Back to Bills

Agricultural Operation Practices Amendment Act, 2025*

Full Title:
Agricultural Operation Practices Amendment Act, 2025*

Summary#

Bill 44 updates Alberta’s Agricultural Operation Practices Act. It modernizes definitions, adds new materials like digestate from biogas, and clarifies how local land-use plans are considered. It also shifts some powers from the provincial board to front-line staff, and gives the public more time to be heard.

  • Replaces “composting materials” with a broader term, “organic materials,” and defines “digestate” (leftovers from anaerobic digestion/biogas).
  • Updates what counts as composting and what facilities and equipment fall under the rules.
  • Requires approval officers to consider municipal and intermunicipal development plans (plans made between neighboring municipalities), with limits on using certain local tests for large livestock sites.
  • Extends the window for people to apply as “directly affected” and expands who can apply.
  • Moves some authority from the Board to approval officers and inspectors (e.g., cancellations and enforcement orders).
  • Lets the Minister create codes, standards, and guidelines, and allows regulations to adopt them, including future updates, if they’re made public online.
  • Takes effect on a date set later by the government (by Proclamation).

What it means for you#

  • Farmers and ranchers

    • More materials are covered: “organic materials” now includes farm organics (not carcasses), digestate from biogas, and other materials the regulations may allow.
    • Storage and handling rules now clearly apply to organic materials and their runoff, not just manure and compost.
    • You still must apply manure, organic materials, and compost according to the regulations.
    • Approval officers, not the Board, can now cancel approvals or registrations; inspectors can issue and amend enforcement orders.
  • Operators of composting or biogas facilities on farms

    • Composting is defined more clearly as a controlled, aerobic process with a hot (“thermophilic”) phase.
    • Digestate from anaerobic digestion is now explicitly regulated.
    • Equipment used to manage manure, organic materials, or compost may be tested or operated as directed during inspections.
  • Neighbors and community members

    • You have more time (20 working days after an application is deemed complete) to ask to be considered “directly affected.”
    • Any member of the public can apply to be directly affected, not only those who were notified or viewed the file.
    • Municipal and intermunicipal development plans must be considered in approvals.

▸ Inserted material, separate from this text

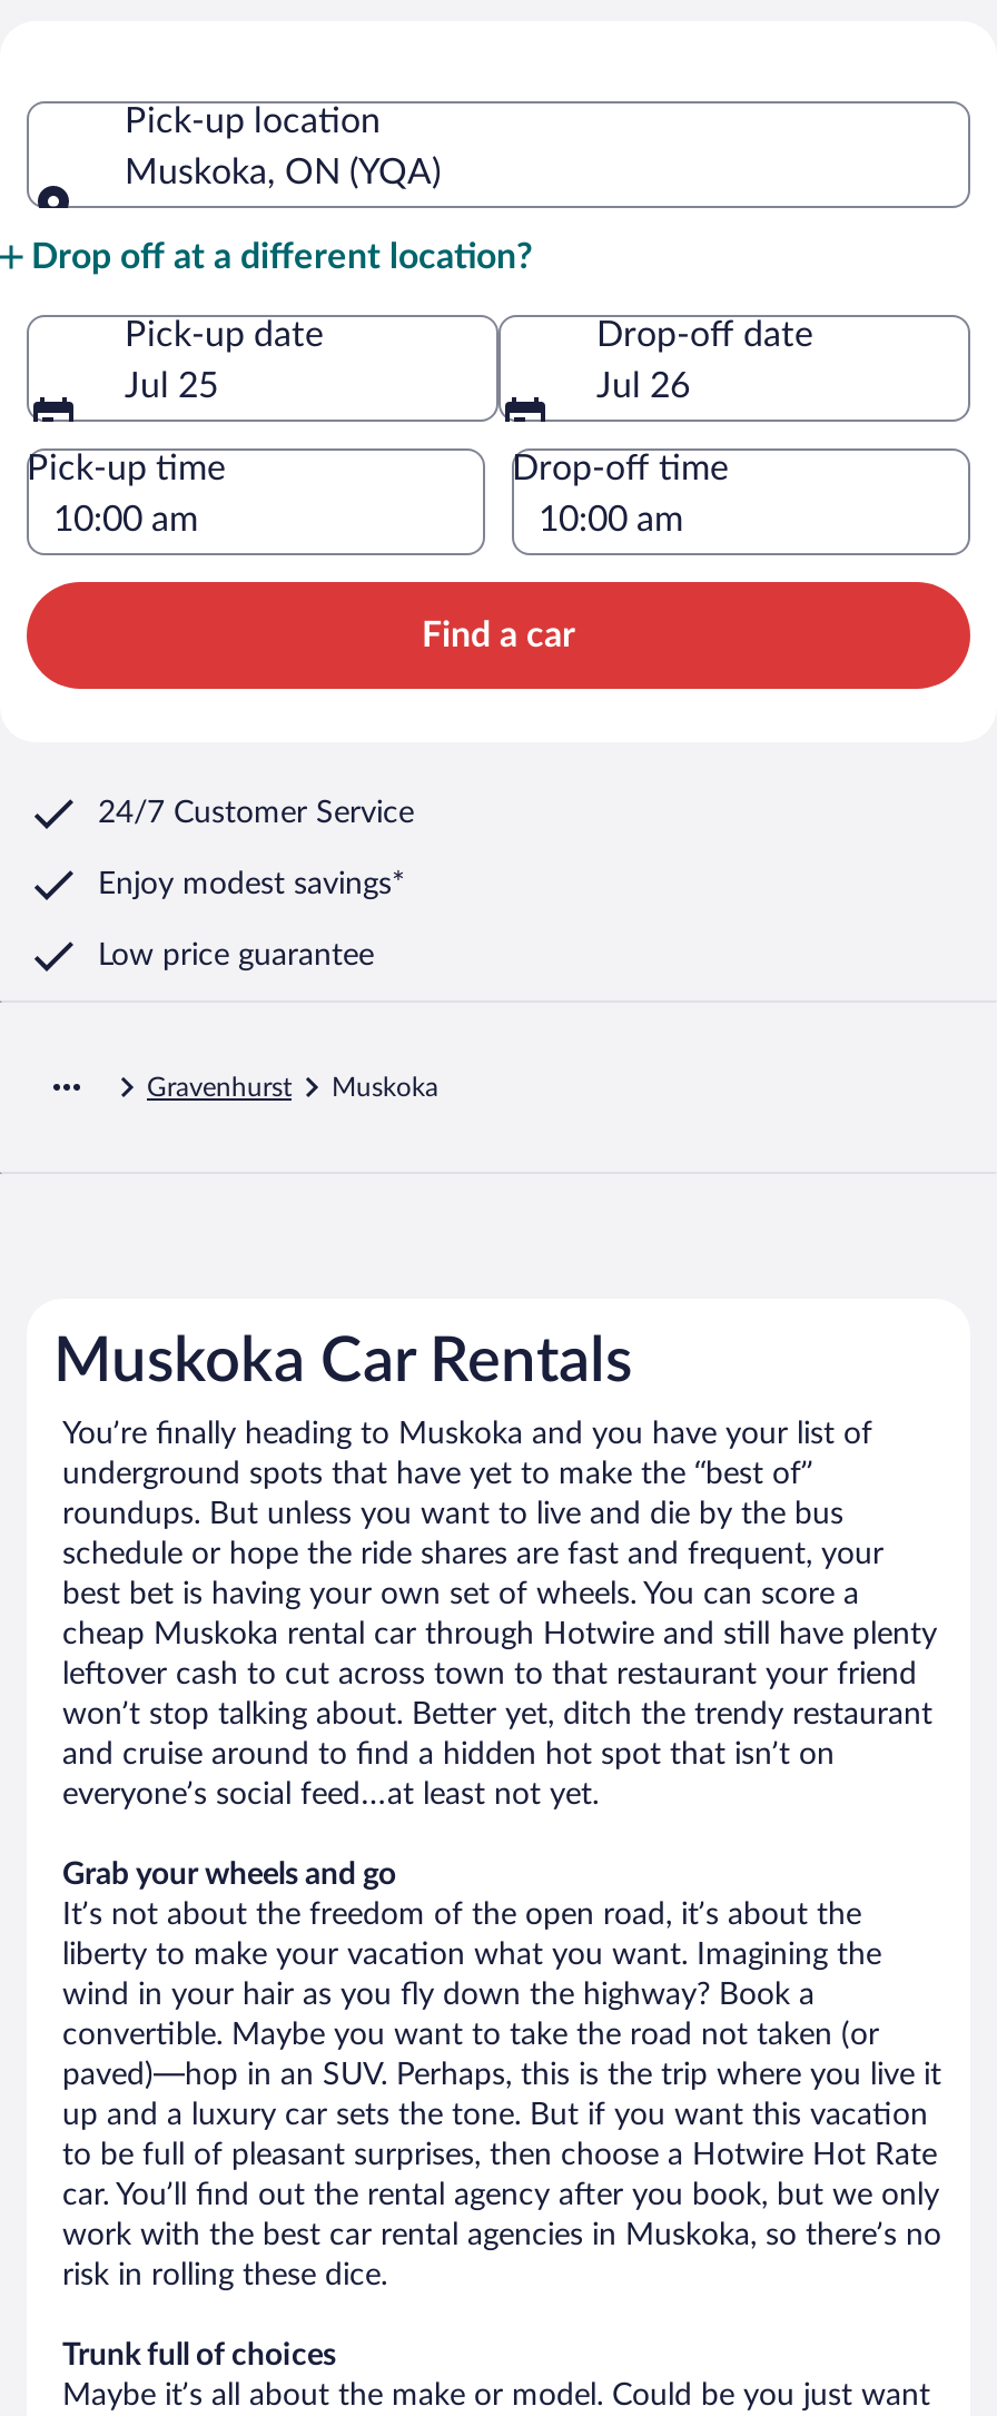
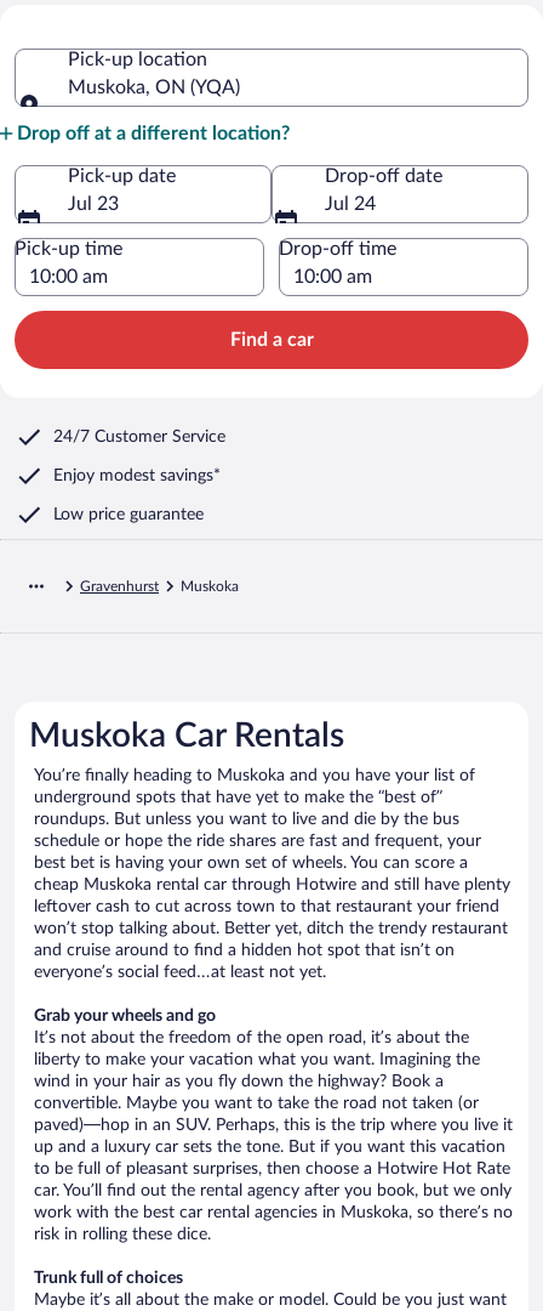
[125,368,218,403] Jul 25 -> [68,194,119,213] Jul 23
[596,368,690,403] Jul 26 -> [325,194,376,213] Jul 24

But specific local tests or conditions about where to put large livestock sites or how to apply manure/organic materials cannot be used at this stage.
  • Municipalities and intermunicipal partners

    • Approval officers must now consider applicable intermunicipal development plans, in addition to municipal development plans.
    • During reviews, the Board must have regard to both plans but is not bound by them.
  • Regulators and industry

    • The Minister can issue codes, standards, and guidelines and post them online; regulations can adopt these, including future updates.
    • Inspectors can act more directly on risks and releases, including emergency orders.

Expenses#

No publicly available information.

Proponents' View#

  • Brings the law up to date with modern farm practices like biogas, by adding digestate and broad “organic materials.”
  • Speeds up compliance and enforcement by letting inspectors and approval officers act without waiting for Board decisions.
  • Gives the public a clearer, longer window to participate, improving transparency.
  • Reduces confusion by fixing wording so applications must be consistent with local plans, and by adding intermunicipal plans.
  • Lets technical rules live in codes and standards that can be updated faster and posted online.

Opponents' View#

  • Shifting power from the Board to staff may reduce oversight and formal, public decision-making.
  • Allowing the Minister’s codes and standards to be adopted “as amended from time to time” could change rules without new regulations or legislative debate.
  • Using the broader term “organic materials” and allowing other materials by regulation could open the door to more types of inputs, which some may see as risky.
  • Local control remains limited: specific municipal or intermunicipal tests for siting large livestock operations or applying manure/organic materials cannot be considered in consistency checks.
  • More enforcement discretion for inspectors could lead to uneven application across regions.